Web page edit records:
┄┄┄┄┄┄┄┄┄┄

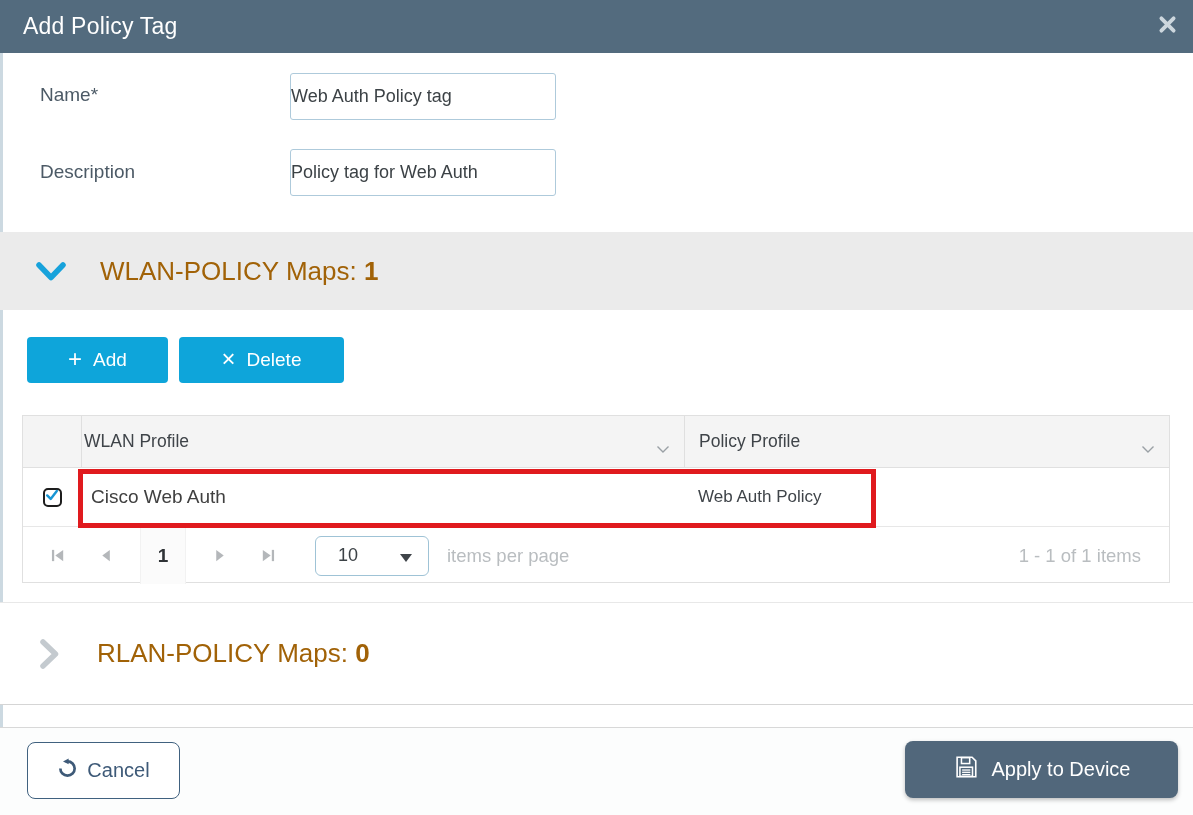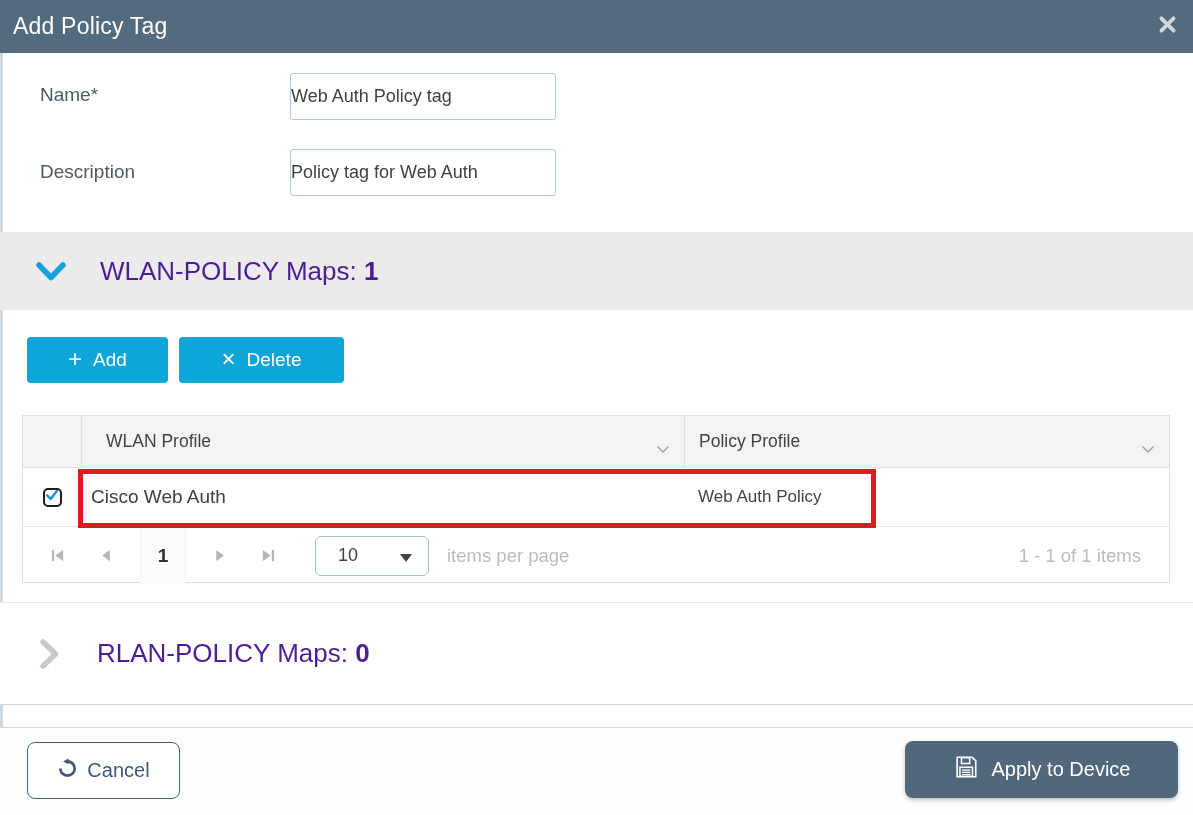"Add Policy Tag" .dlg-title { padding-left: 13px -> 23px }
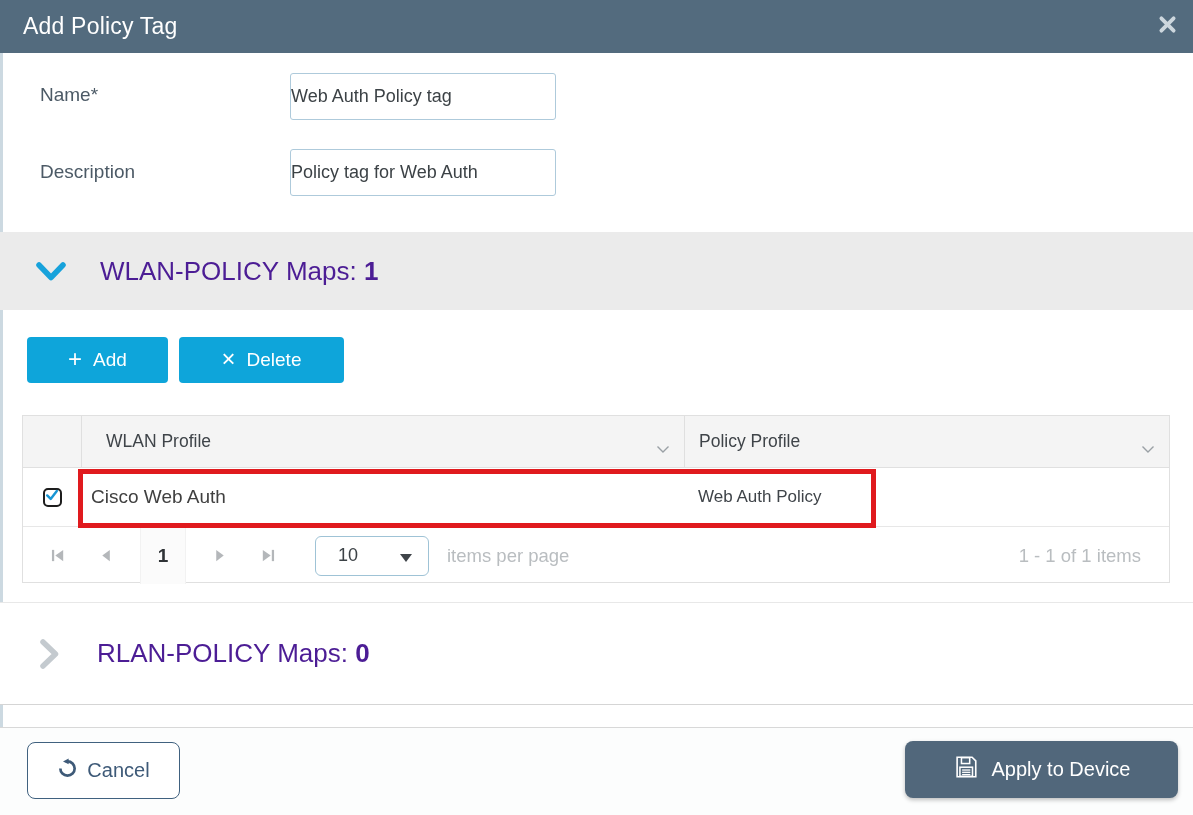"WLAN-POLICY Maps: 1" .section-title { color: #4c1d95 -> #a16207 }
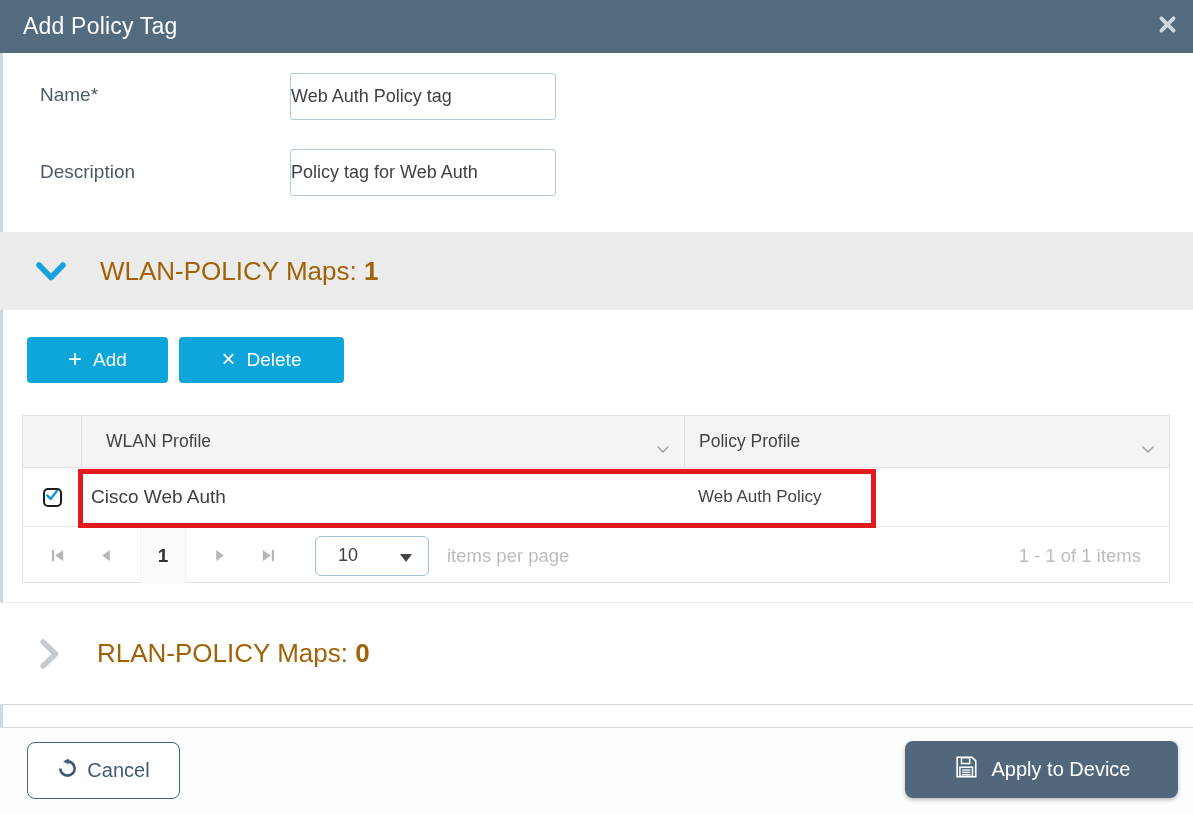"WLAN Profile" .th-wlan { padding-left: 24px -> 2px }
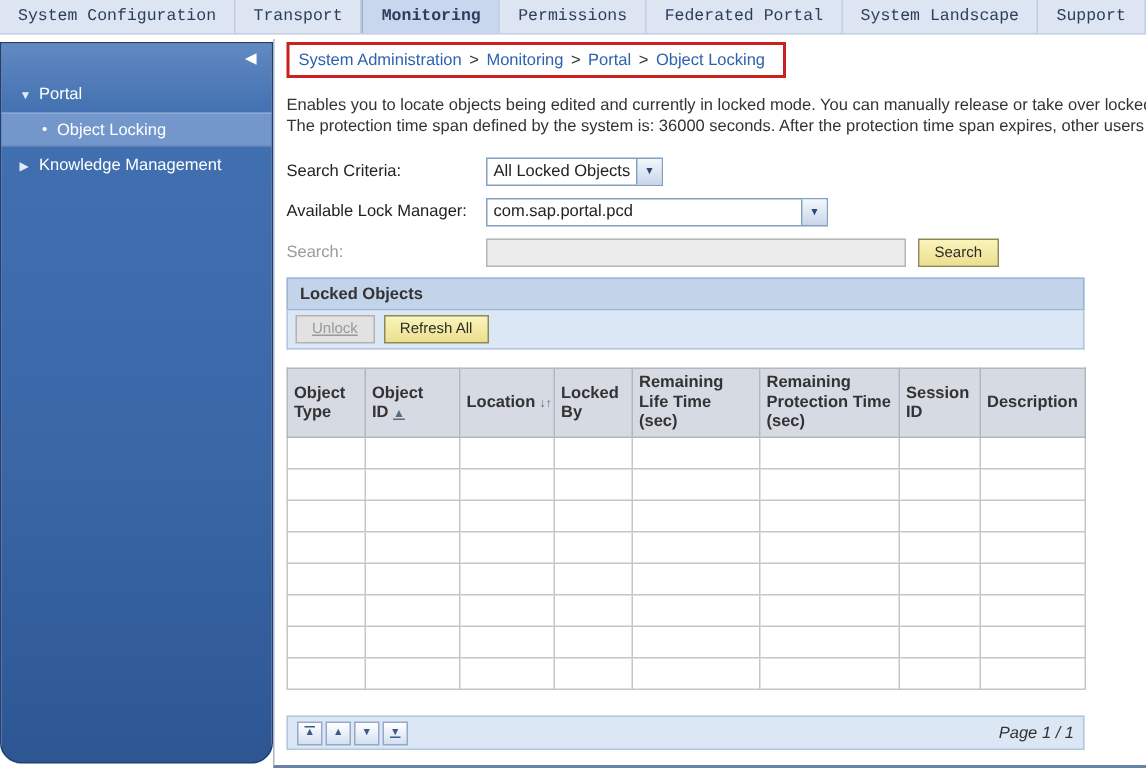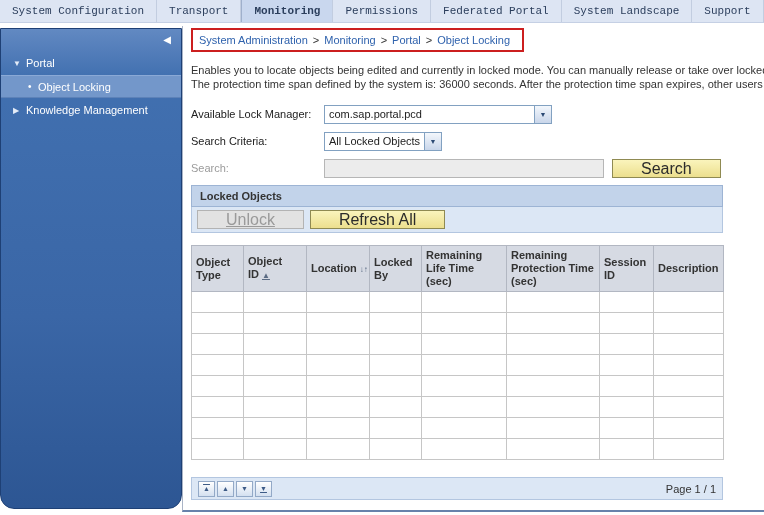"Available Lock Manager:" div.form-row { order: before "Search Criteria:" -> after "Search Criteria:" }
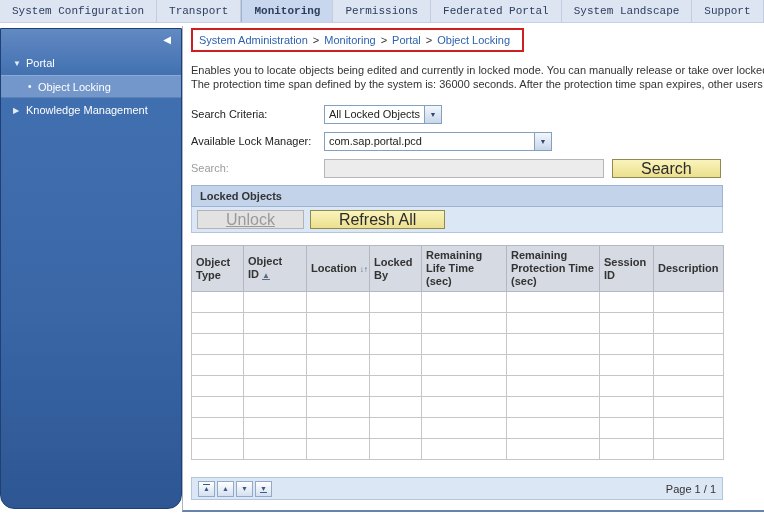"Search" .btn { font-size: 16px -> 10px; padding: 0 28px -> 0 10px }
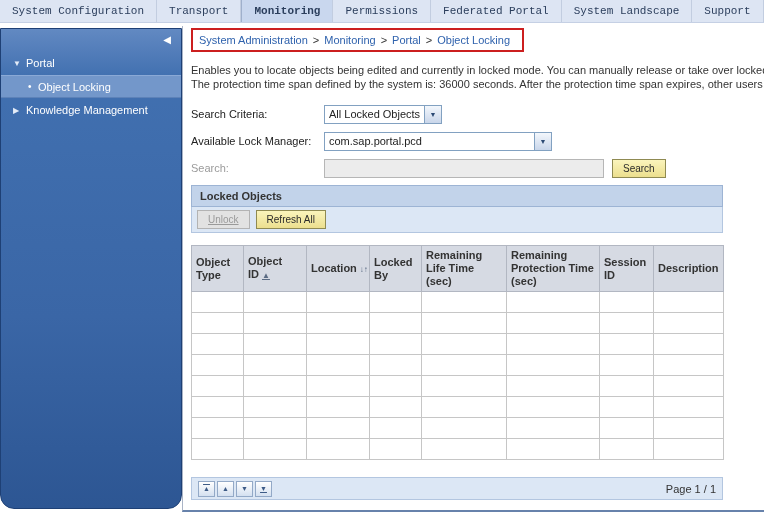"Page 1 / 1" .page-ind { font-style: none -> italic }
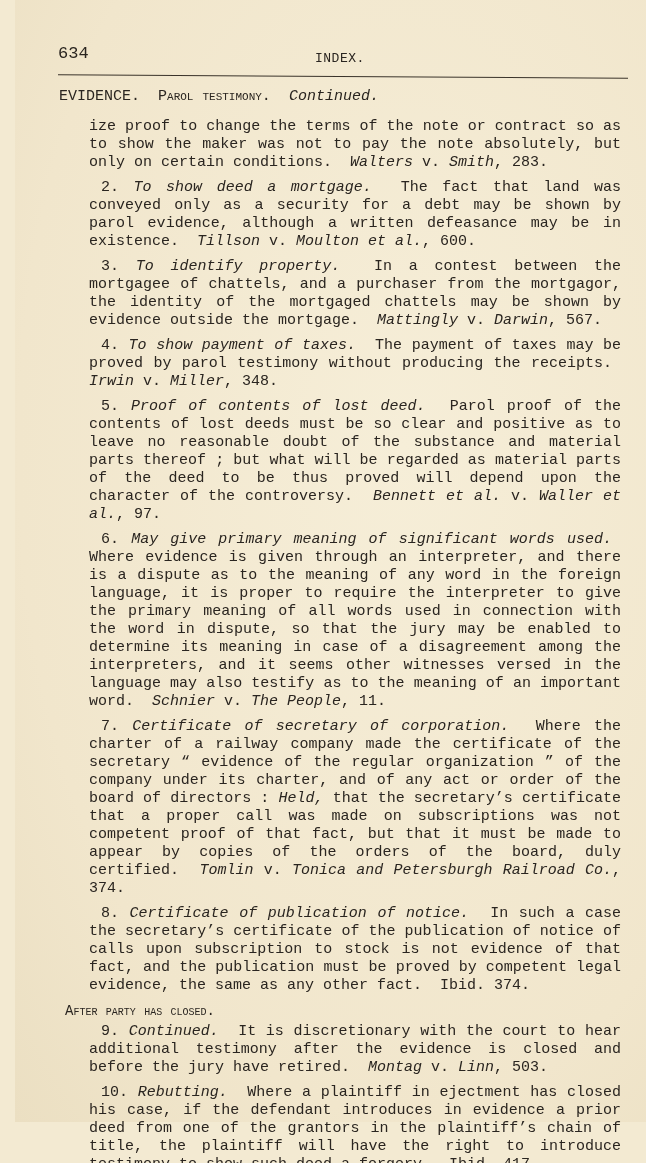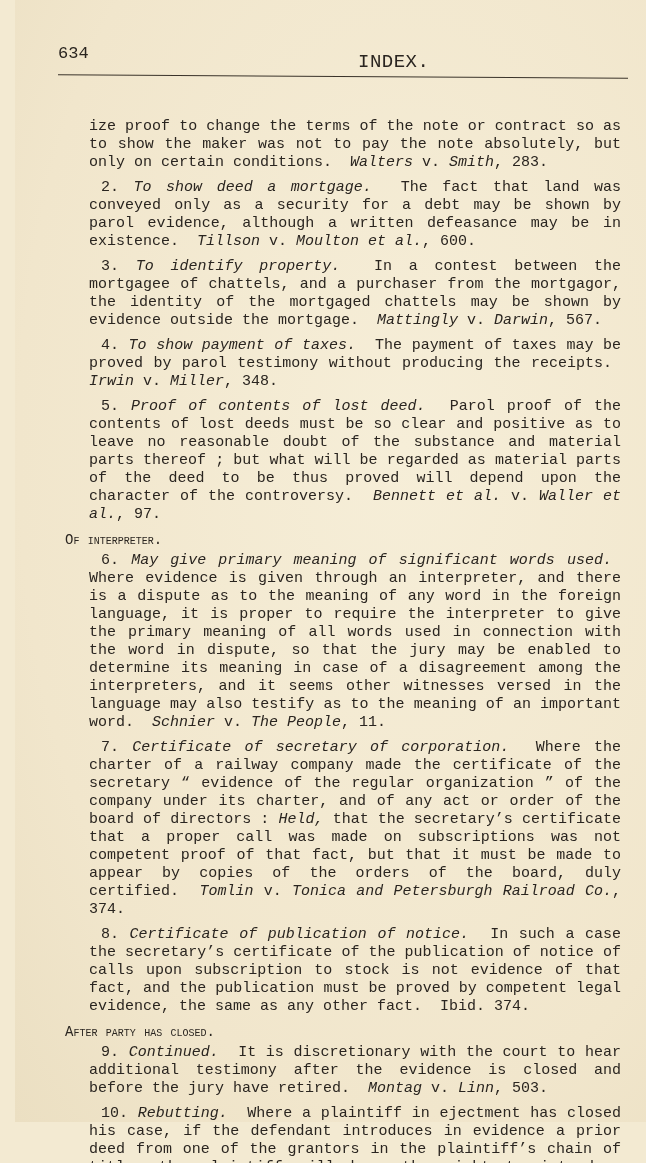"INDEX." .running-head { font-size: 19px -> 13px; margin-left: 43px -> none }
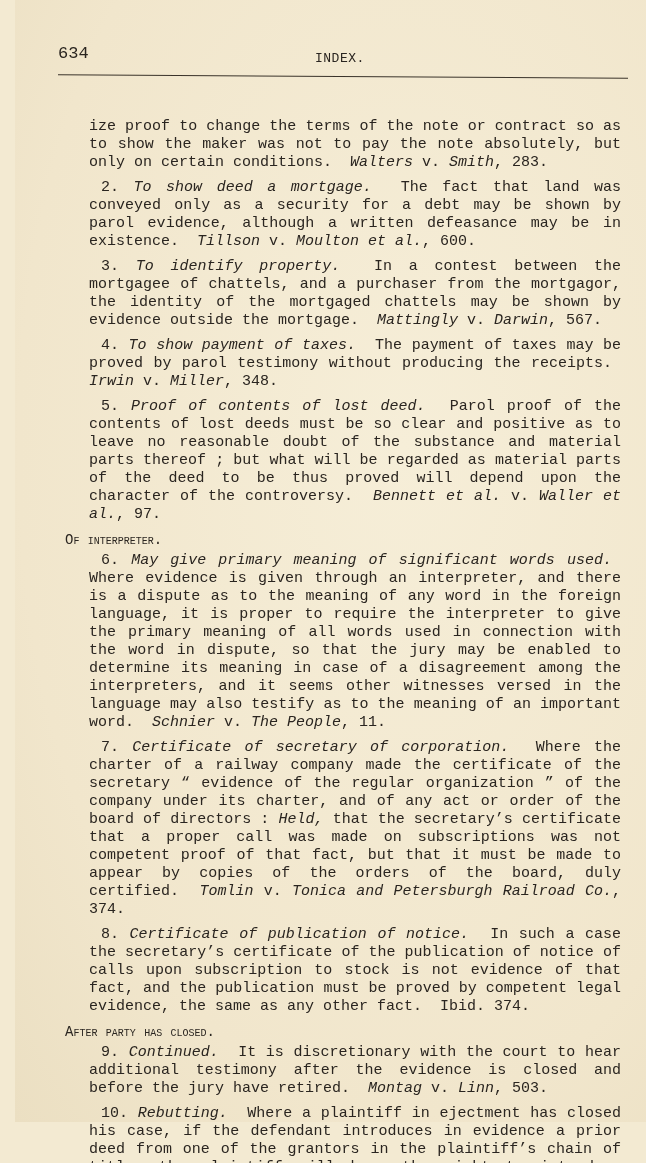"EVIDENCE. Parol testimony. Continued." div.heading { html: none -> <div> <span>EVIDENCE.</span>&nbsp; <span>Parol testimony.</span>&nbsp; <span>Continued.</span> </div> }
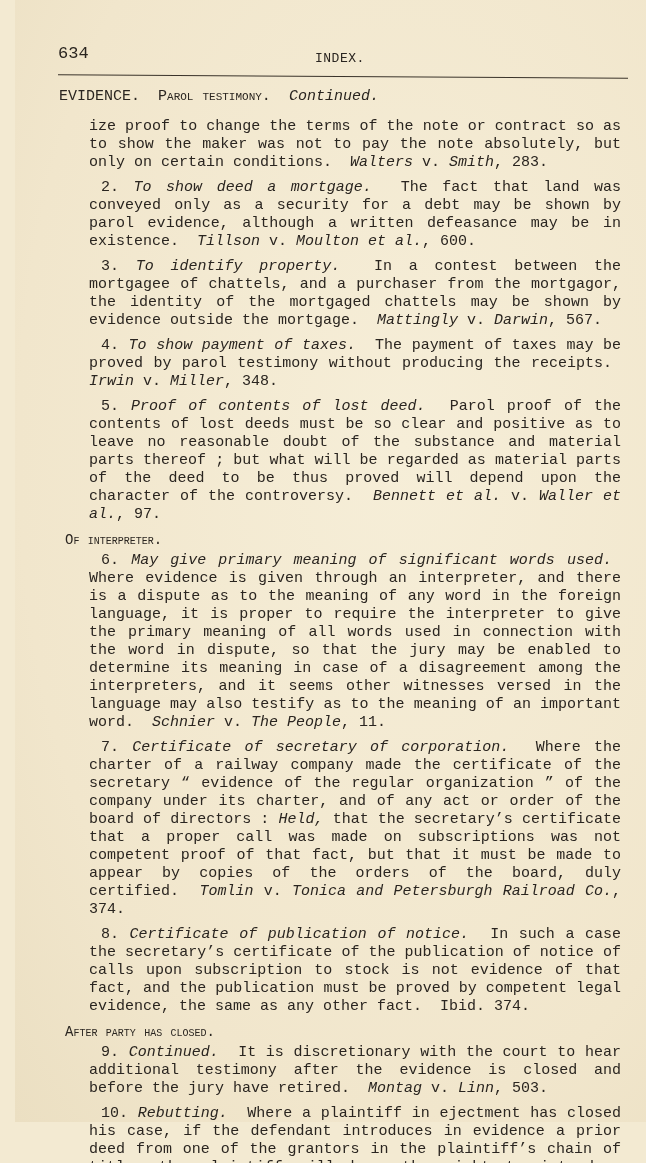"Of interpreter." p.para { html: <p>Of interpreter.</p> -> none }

┄┄┄┄┄┄┄┄┄┄

▶ **REQUIRED ACTION**
Give again, word for word, the line that contains "font-size: 16px ->" and every line after it through the end of the entries; omit the pictures.

▶ **TASK OUTPUT**
"Search" .btn { font-size: 16px -> 10px; padding: 0 28px -> 0 10px }
"Page 1 / 1" .page-ind { font-style: none -> italic }
"INDEX." .running-head { font-size: 19px -> 13px; margin-left: 43px -> none }
"EVIDENCE. Parol testimony. Continued." div.heading { html: none -> <div> <span>EVIDENCE.</span>&nbsp; <span>Parol testimony.</span>&nbsp; <span>Continued.</span> </div> }
"Of interpreter." p.para { html: <p>Of interpreter.</p> -> none }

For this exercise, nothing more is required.